Paul Waldman: "The big policy headline [Tuesday] comes from the Wall Street Journal, which delivers this alarming message: Price Tag of Bernie Sanders' Proposals: $18 Trillion.... Holy cow! He must be advocating for some crazy stuff that will bankrupt America!... While Sanders does want to spend significant amounts of money, almost all of it is on things we're already paying for; he just wants to change how we pay for them. In some ways it's by spreading out a cost currently borne by a limited number of people to all taxpayers.... And ... fully $15 trillion of it comes not from an analysis of anything Sanders has proposed, but from the fact that Sanders has said he'd like to see a single-payer health insurance system.... Since Sanders hasn't released a health care plan yet, we can't make any assessment of the true cost of his plan.... Given the experience of the rest of the world, there's a strong likelihood that over the long run, a single-payer plan would save America money." ...

... CW: Waldman closes with a truism too often lost on a lazy-minded electorate: "The question when it comes to government should always be not what we're spending, but what we're getting for what we spend."

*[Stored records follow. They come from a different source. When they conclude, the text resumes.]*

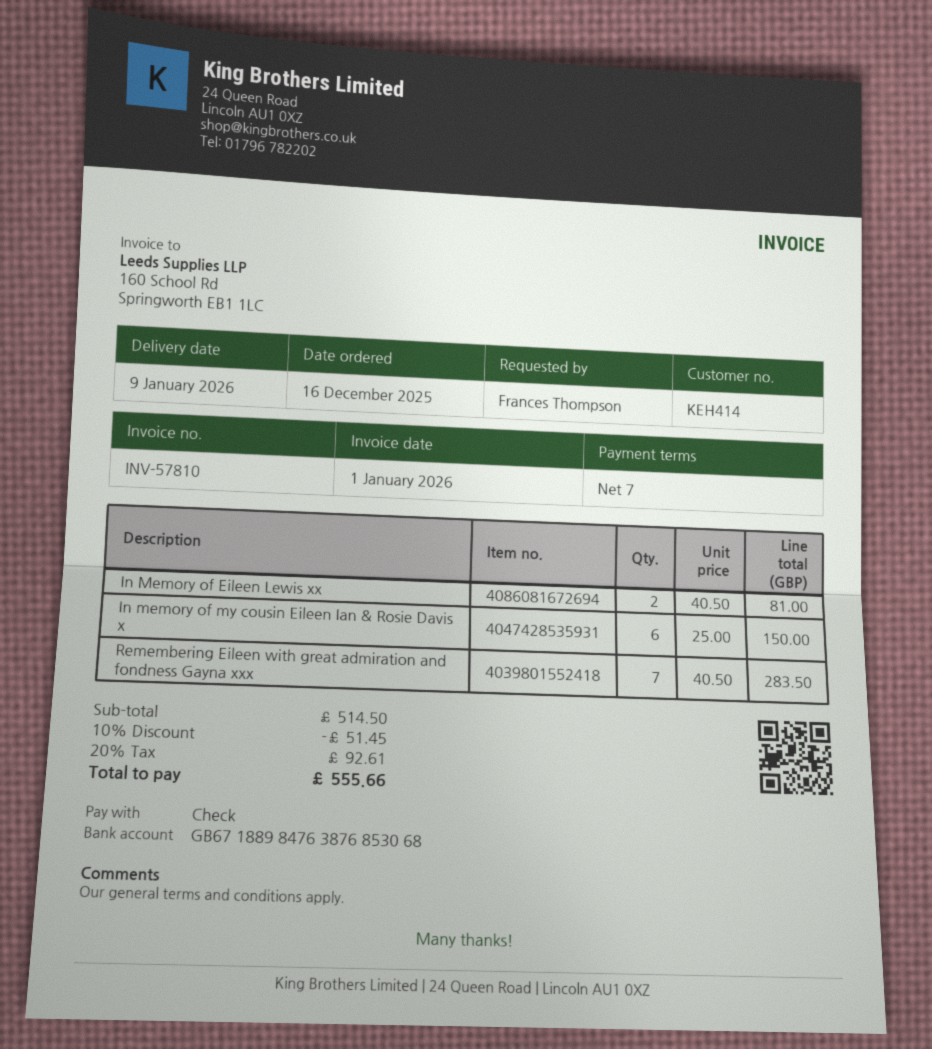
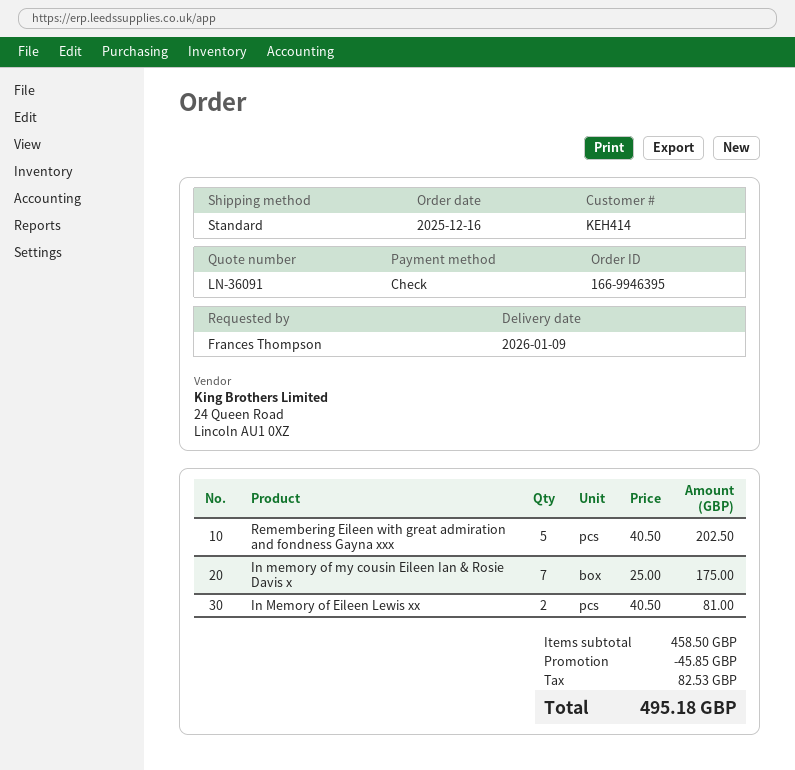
In memory of my cousin Eileen Ian & Rosie Davis x: 6 x 25.00 = 150.00 -> 7 x 25.00 = 175.00
Remembering Eileen with great admiration and fondness Gayna xxx: 7 x 40.50 = 283.50 -> 5 x 40.50 = 202.50
subtotal: 514.50 -> 458.50
discount: 51.45 -> 45.85
tax: 92.61 -> 82.53
total: 555.66 -> 495.18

Greg Sargent makes a strong case that Hillary Clinton should push for more Democratic presidential debates.

Dana Milbank turns to StopBullying.gov for advice on how to deal with Donald Trump. By substituting StopBullying.gov's advice for how to deal with a bullying "child" to "candidate," Milbank discovers that the advice on the site could be quite effective against the Donald.

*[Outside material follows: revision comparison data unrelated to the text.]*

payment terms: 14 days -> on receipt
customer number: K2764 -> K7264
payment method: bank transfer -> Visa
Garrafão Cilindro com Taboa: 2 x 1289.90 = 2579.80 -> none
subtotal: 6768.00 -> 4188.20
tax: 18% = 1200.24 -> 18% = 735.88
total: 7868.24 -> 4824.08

Maggie Haberman & Matt Flegenheimer of the New York Times announce that over recent weeks Donald Trump has become a "better candidate"; i.e., he is beginning to follow some of the established campaign rituals like relying on prepared notes for his speeches & doing rope lines. CW: Could explain why his latest poll numbers are stagnant.

Kevin Liptak of CNN: "Donald Trump's campaign remarks about Mexican immigrants represent a play to the worst parts of society, Vice President Joe Biden said Tuesday. Speaking at a reception marking Hispanic Heritage Month, Biden laid into the businessman turned GOP front-runner -- naming him twice -- as reverting to 'xenophobia' in a play for votes.":

Daniel Strauss: "The conservative group the Club for Growth unveiled its upcoming barrage against Donald Trump set to air later this week: a pair of 30-second ads that will air in Iowa and peg the real estate mogul as just another politician who supports liberal policies.... 'We have an amazing tax plan,' Trump said Sunday. 'We're going to be reducing taxes for the middle class, but for the hedge fund guys, they're going to be paying up.'" ...

... Joan McCarter of Daily Kos: "When we last checked in on one of many of Donald Trump's feuds, the Club for Growth was having a hard time finding takers for an ad campaign it was proposing against The Donald. It seems that 'some top GOP financiers' were worried that such an effort could 'backfire' since every person or thing that got sucked into a Trump fight loses. That's still a concern for many Republicans, but not all, apparently. CfG has managed to scrape together $1 million to run two ads in Iowa attacking Trump for being a closet liberal: "Which presidential candidate supports higher taxes, national health care and the Wall Street Bailout? It's Donald Trump," one of the ads intones.

Would Don Draper Ever Make a Mistake Like This? Can't We Get Better Ad Agencies? Eliza Collins & Daniel Strauss of Politico: "Jeb Bush's super PAC Right to Rise used stock video images from England and Asia for its new video, which seeks to contrast the former Florida governor's optimism about America's future with Donald Trump's pessimism about its present.... 'If we get a few big things right, we can make lives better for millions of people in this nation where every life matters and everyone has the right to rise,' he says. The only problem: The sun is rising over a field in Cornwall, England -- a clip available for between $19 and $79 on Shutterstock." CW: O, to be in England now that September's there. ...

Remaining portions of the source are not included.